The preparation of the Condensed Consolidated Financial Statements in conformity with U.S. generally accepted accounting principles (GAAP) requires management to make estimates and assumptions that affect the reported amounts of assets and liabilities, the disclosure of contingent assets and liabilities at the date of the Condensed Consolidated Financial Statements, and the reported amounts of revenues and expenses during the reporting period. Significant items subject to such estimates and assumptions include those related to allowance for doubtful accounts, valuation of inventories, impairment of long-lived assets, goodwill and other intangible assets, income taxes and accrued pension liability.  Actual results could differ from those estimates.

Supplemental Non-Cash Transactions

Supplemental Non-Cash Transactions

Seaboard has notes receivable from affiliates which accrue pay-in-kind interest income, primarily from one affiliate as discussed in Note 9. Seaboard recognized $3,907,000 and $7,535,000, respectively, of non-cash, pay-in-kind interest income and accretion of discount for the three and six months ended June 28, 2014 and $3,320,000 and $6,431,000, respectively, for the three and six months ended June 29, 2013, respectively, related to these notes receivable.

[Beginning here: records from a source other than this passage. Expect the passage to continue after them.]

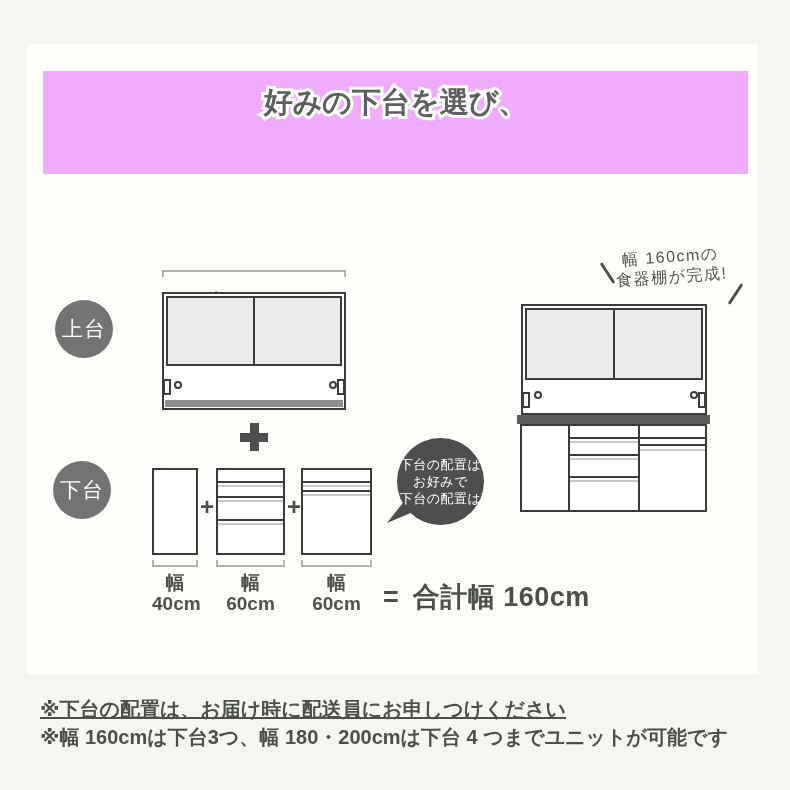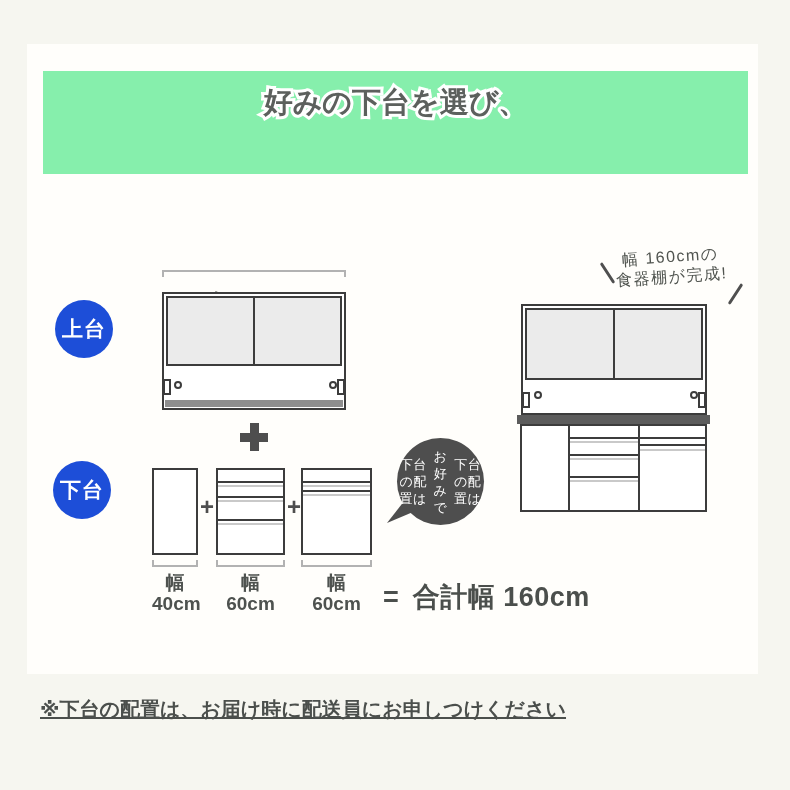"好みの下台を選び、" .banner { background: #86efac -> #f0abfc }
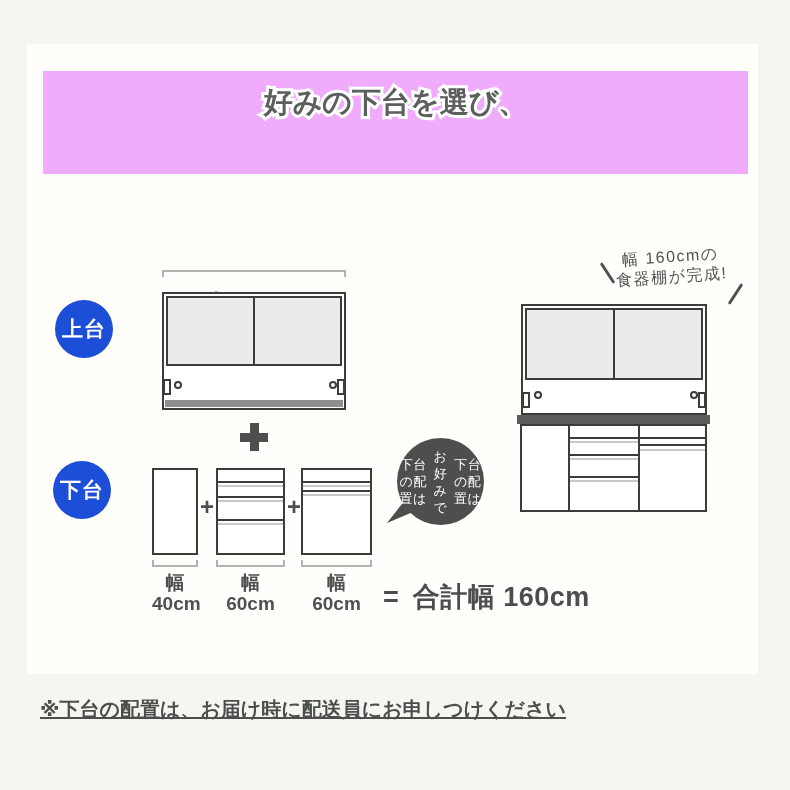"上台" .badge { background: #1d4ed8 -> #737373; font-weight: bold -> normal }
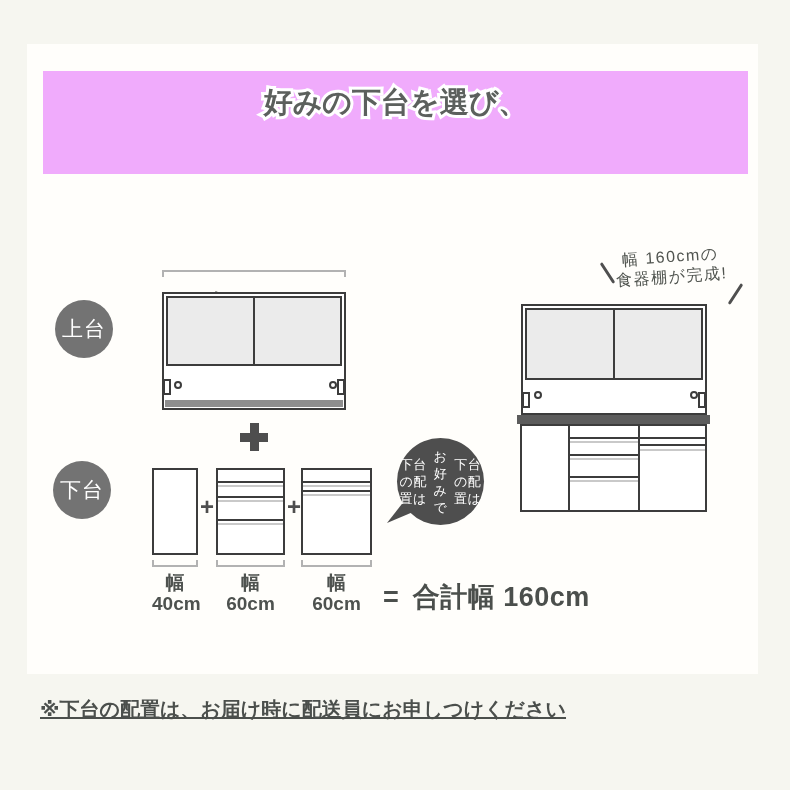"下台の配置は" .bubble { flex-direction: none -> column }
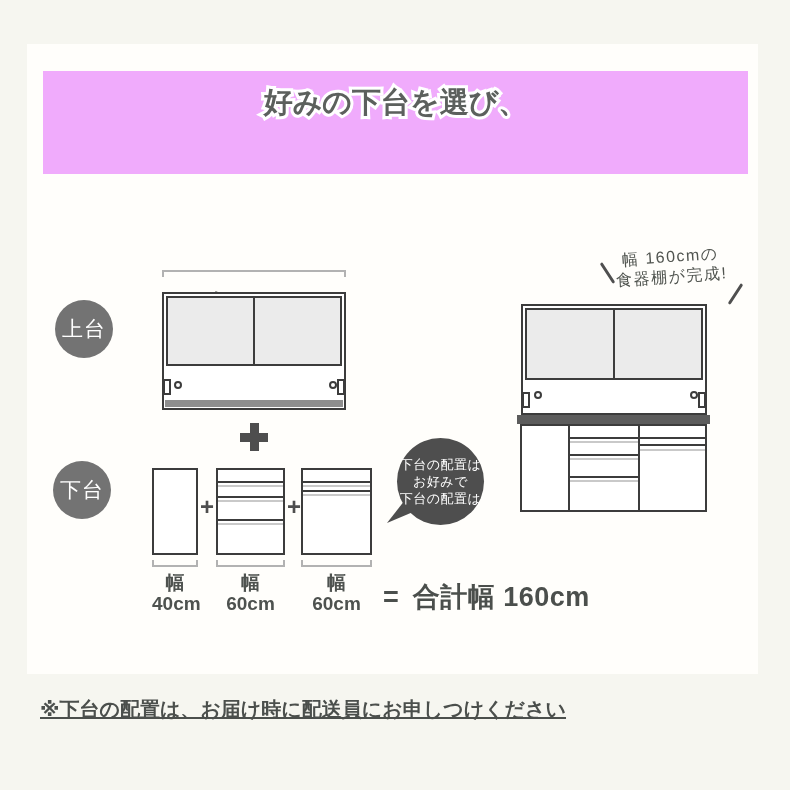"※幅 160cmは下台3つ、幅 180・200cmは下台 4" div.abs { html: none -> <div>※幅 160cmは下台3つ、幅 180・200cmは下台 4 つまでユニットが可能です</div> }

Recently Issued Accounting Standards Not Yet Adopted

Recently Issued Accounting Standards Not Yet Adopted

In May 2014, the Financial Accounting Standards Board issued guidance to develop a single, comprehensive revenue recognition model for all contracts with customers. This guidance requires an entity to recognize the amount of revenue to which it expects to be entitled for the transfer of promised goods or services to customers. This guidance will replace most existing revenue recognition guidance in U.S. GAAP when it becomes effective. Seaboard is currently evaluating the impact this new guidance will have on its consolidated financial statements and related disclosures.  Seaboard will be required to adopt this guidance on January 1, 2017 and it is currently anticipated that Seaboard will apply this guidance using the cumulative effect transition method.